TASK GOAL |
Below are records. Find each line in them that holds the word "Fair" and copy it.

DATA SUPPLIED |

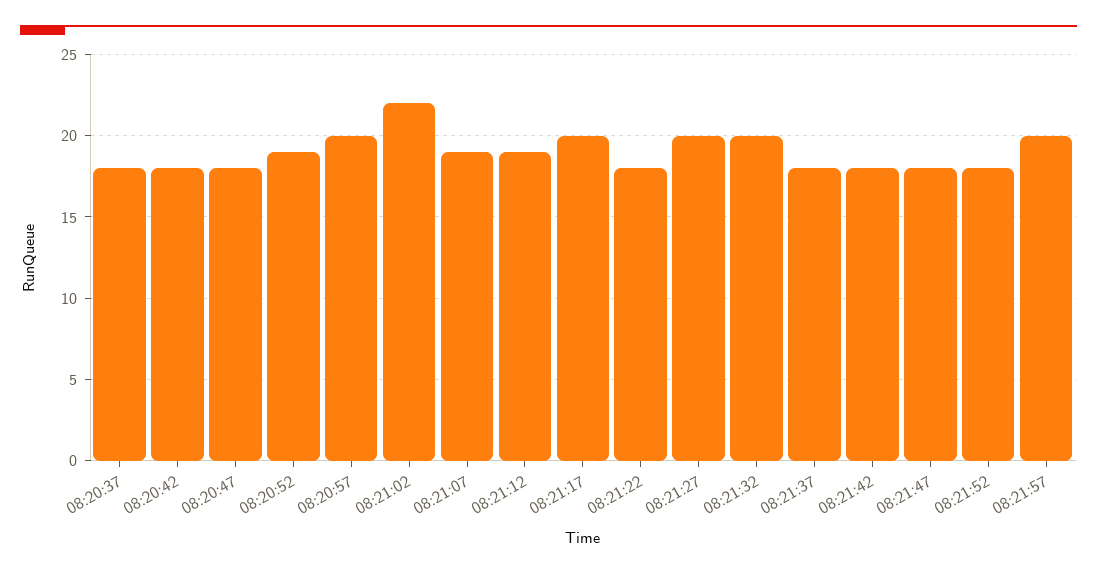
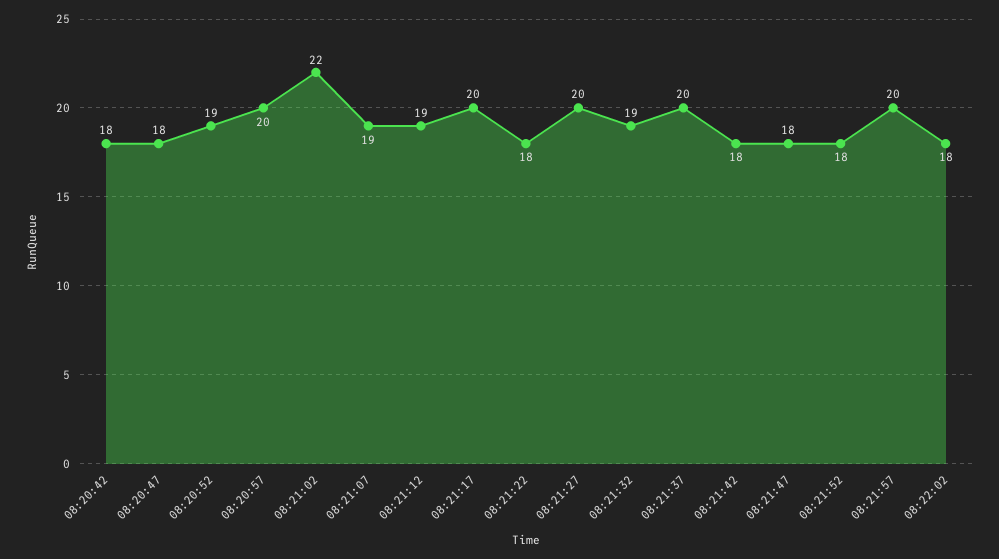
08:20:37: 18 -> none
08:21:32: 20 -> 19
08:21:37: 18 -> 20
08:22:02: none -> 18

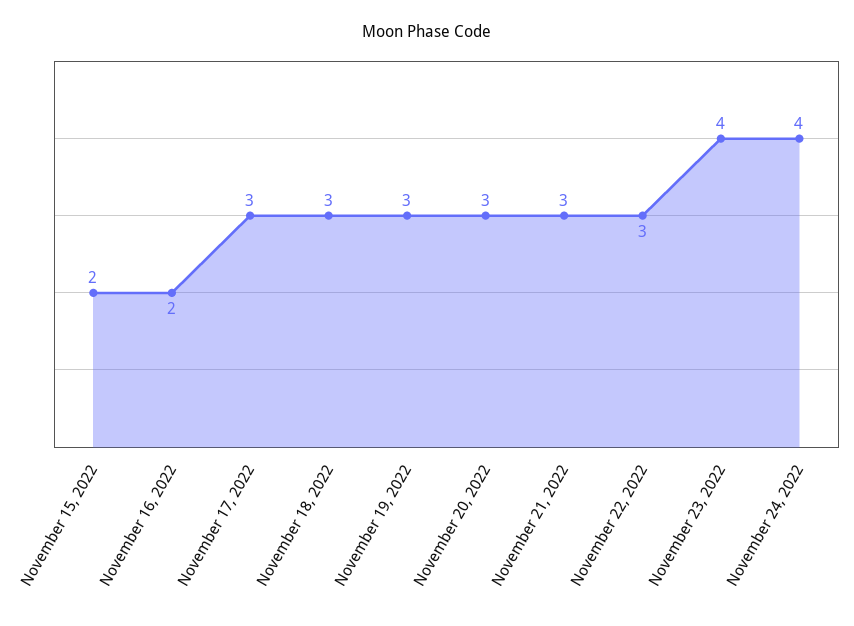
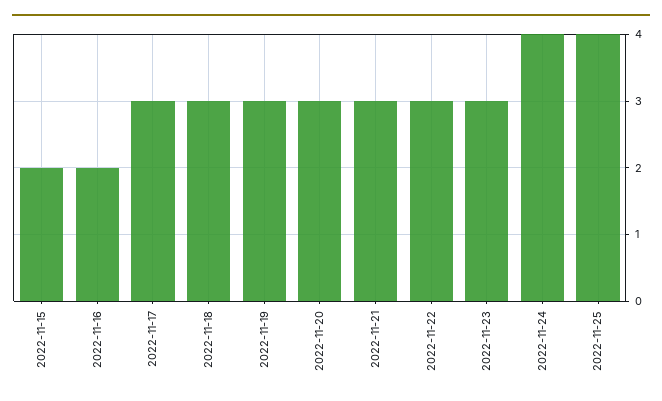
November 23, 2022: 4 -> 3
2022-11-25: none -> 4

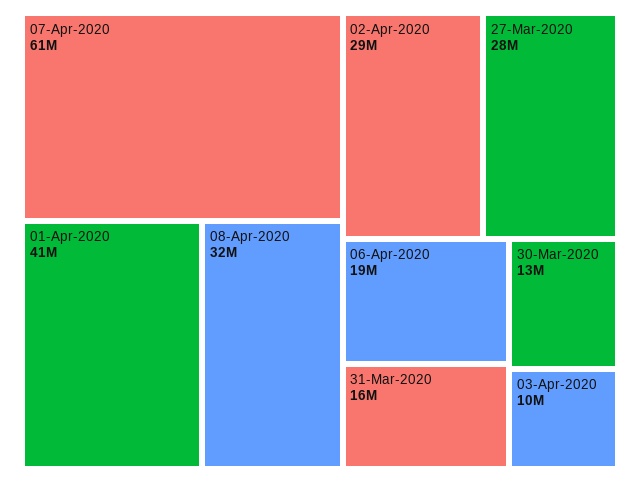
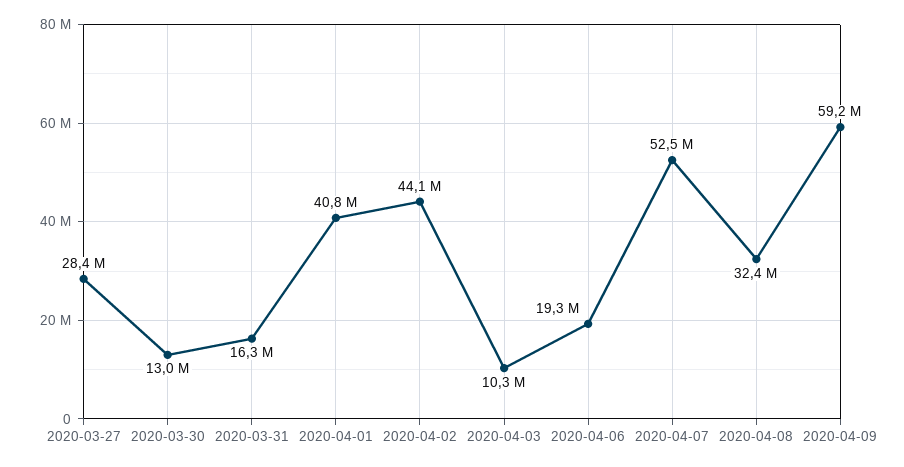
07-Apr-2020: 61000000 -> 52500000
02-Apr-2020: 29000000 -> 44100000
2020-04-09: none -> 59200000

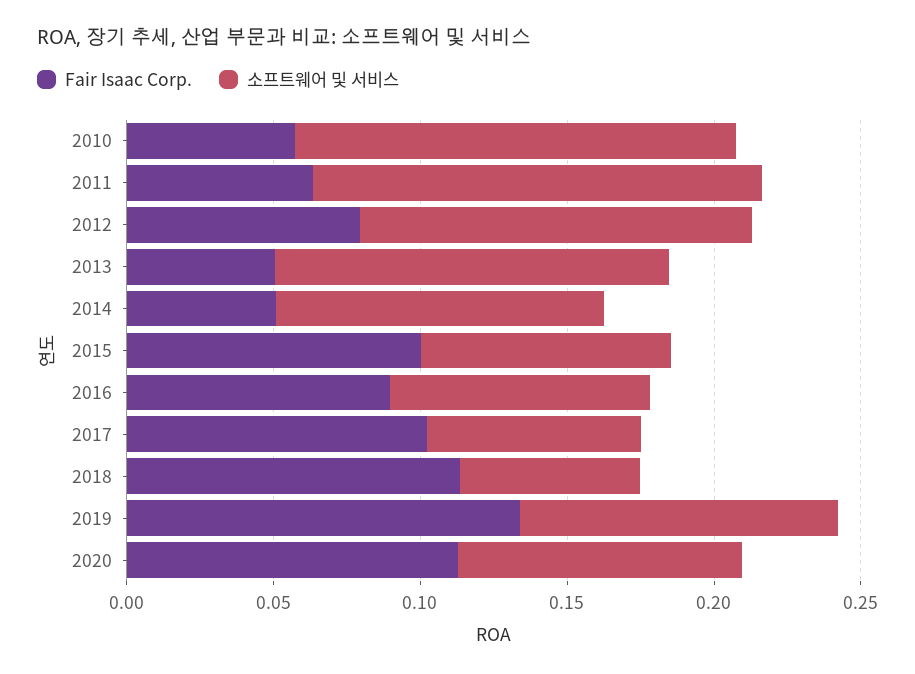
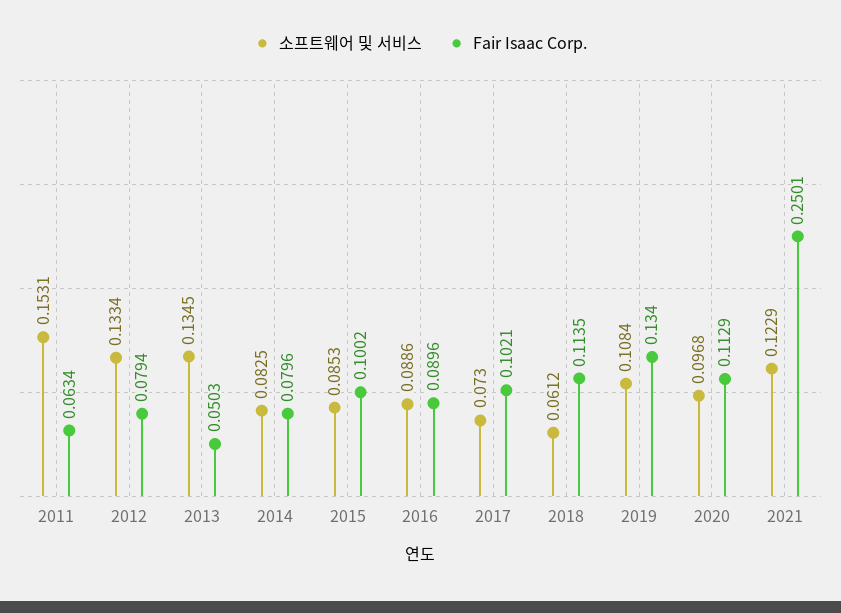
Fair Isaac Corp., 2010: 0.06 -> none
소프트웨어 및 서비스, 2010: 0.15 -> none
Fair Isaac Corp., 2014: 0.05 -> 0.0796
소프트웨어 및 서비스, 2014: 0.11 -> 0.0825
소프트웨어 및 서비스, 2021: none -> 0.1229
Fair Isaac Corp., 2021: none -> 0.2501

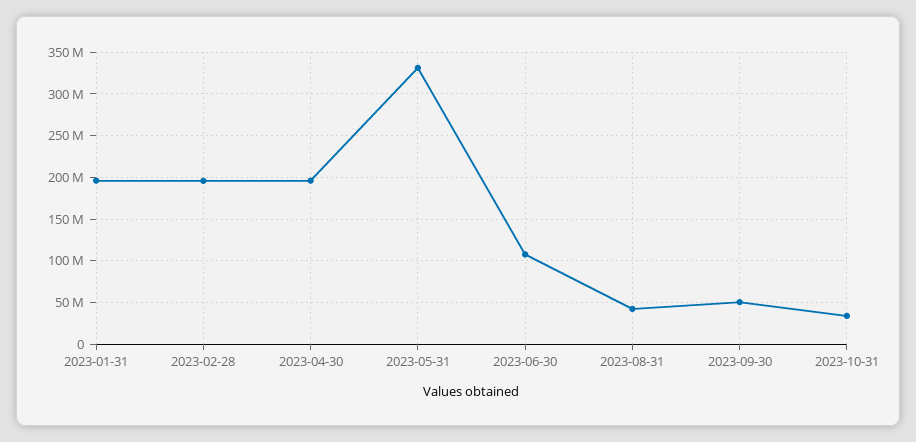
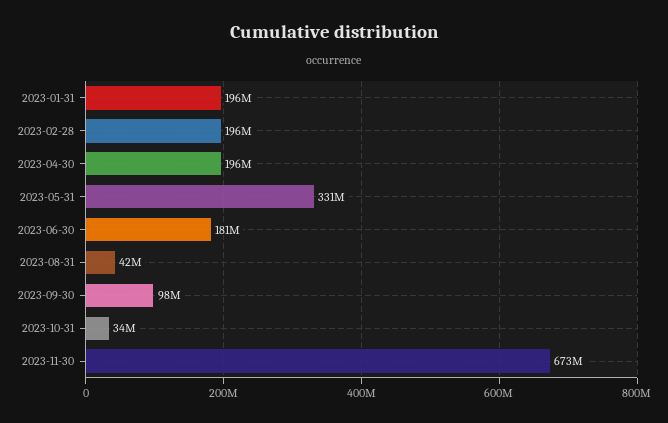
2023-06-30: 110000000 -> 181000000
2023-09-30: 50000000 -> 98000000
2023-11-30: none -> 673000000

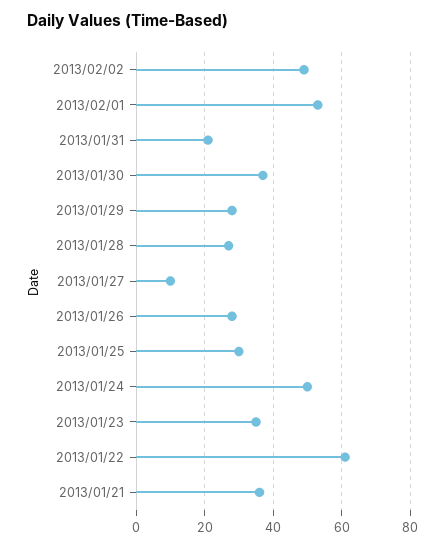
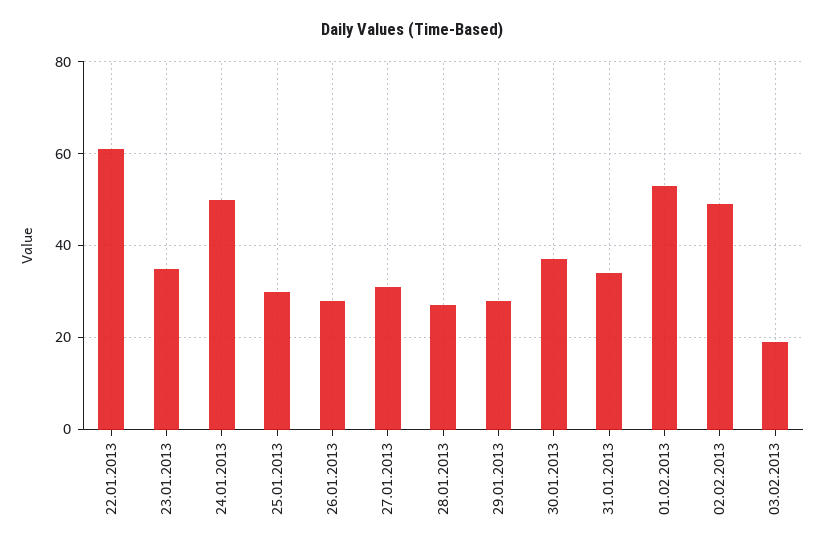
2013/01/31: 20 -> 35
2013/01/27: 10 -> 30
2013/01/21: 35 -> none
03.02.2013: none -> 20

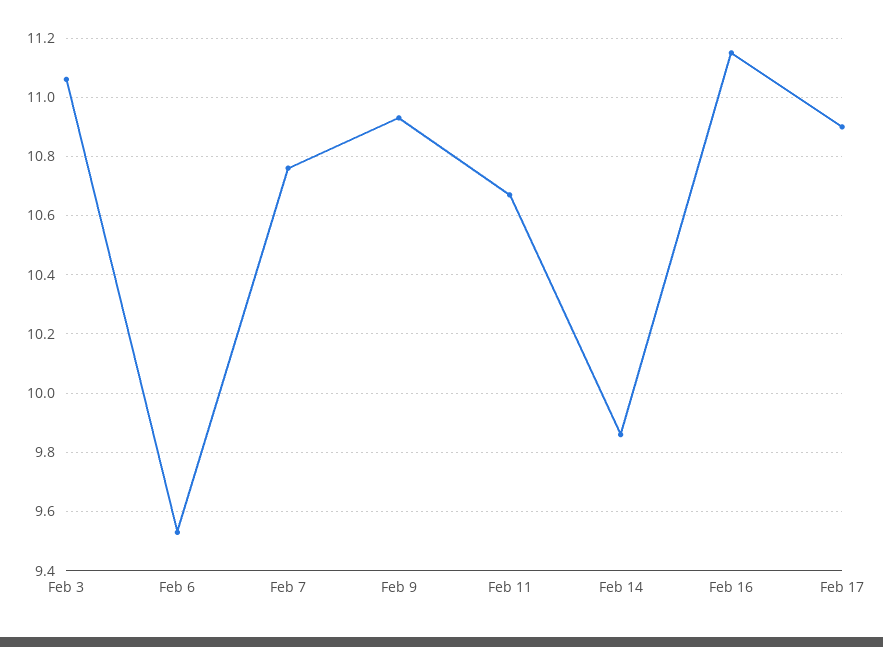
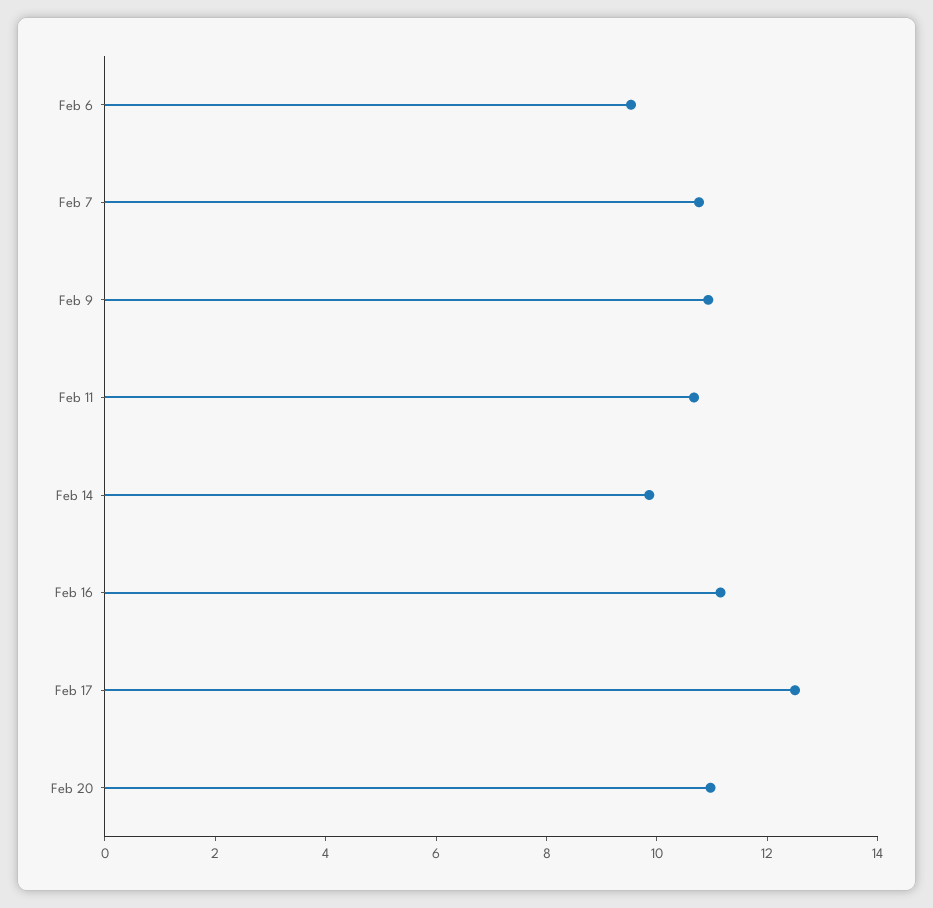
Feb 3: 11.05 -> none
Feb 17: 10.9 -> 12.5
Feb 20: none -> 11

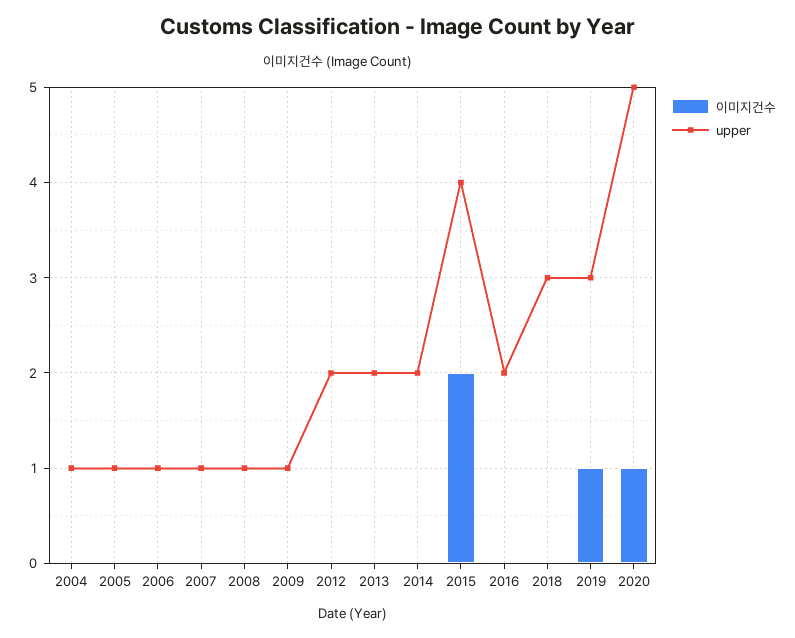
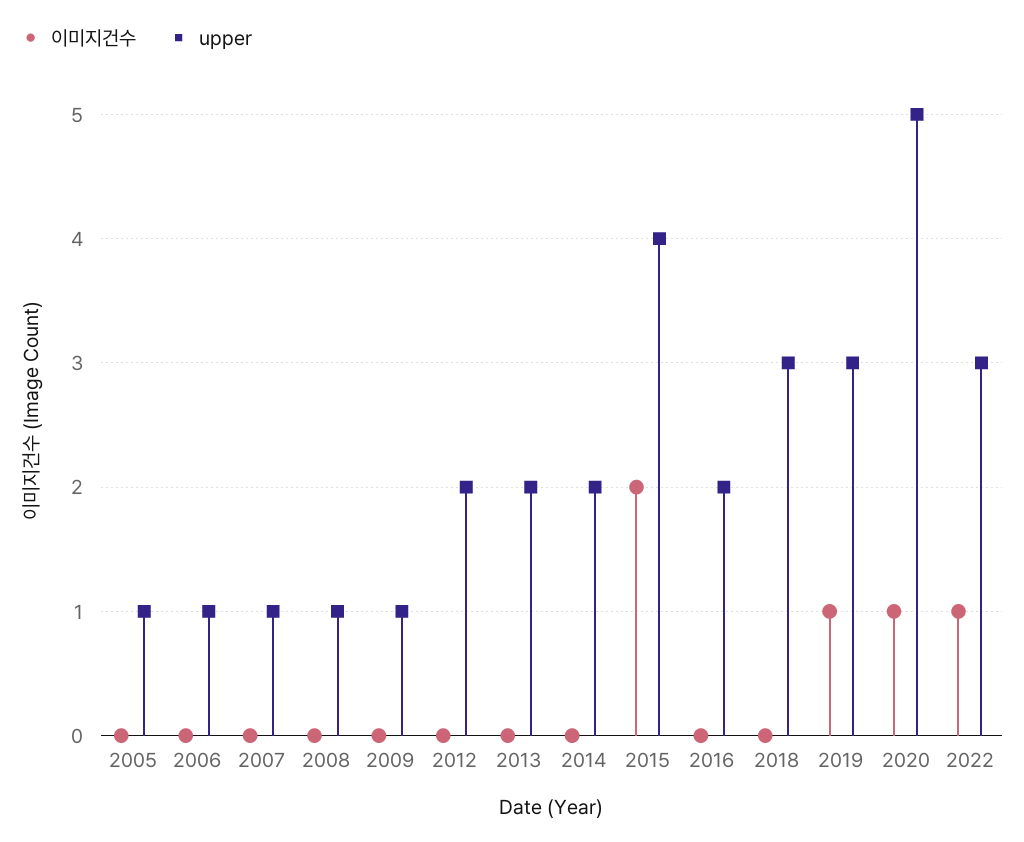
이미지건수, 2004: 0 -> none
upper, 2004: 1 -> none
이미지건수, 2022: none -> 1
upper, 2022: none -> 3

SOLUTION TO THE EXERCISE |
Fair Isaac Corp., 2010: 0.06 -> none
Fair Isaac Corp., 2014: 0.05 -> 0.0796
Fair Isaac Corp., 2021: none -> 0.2501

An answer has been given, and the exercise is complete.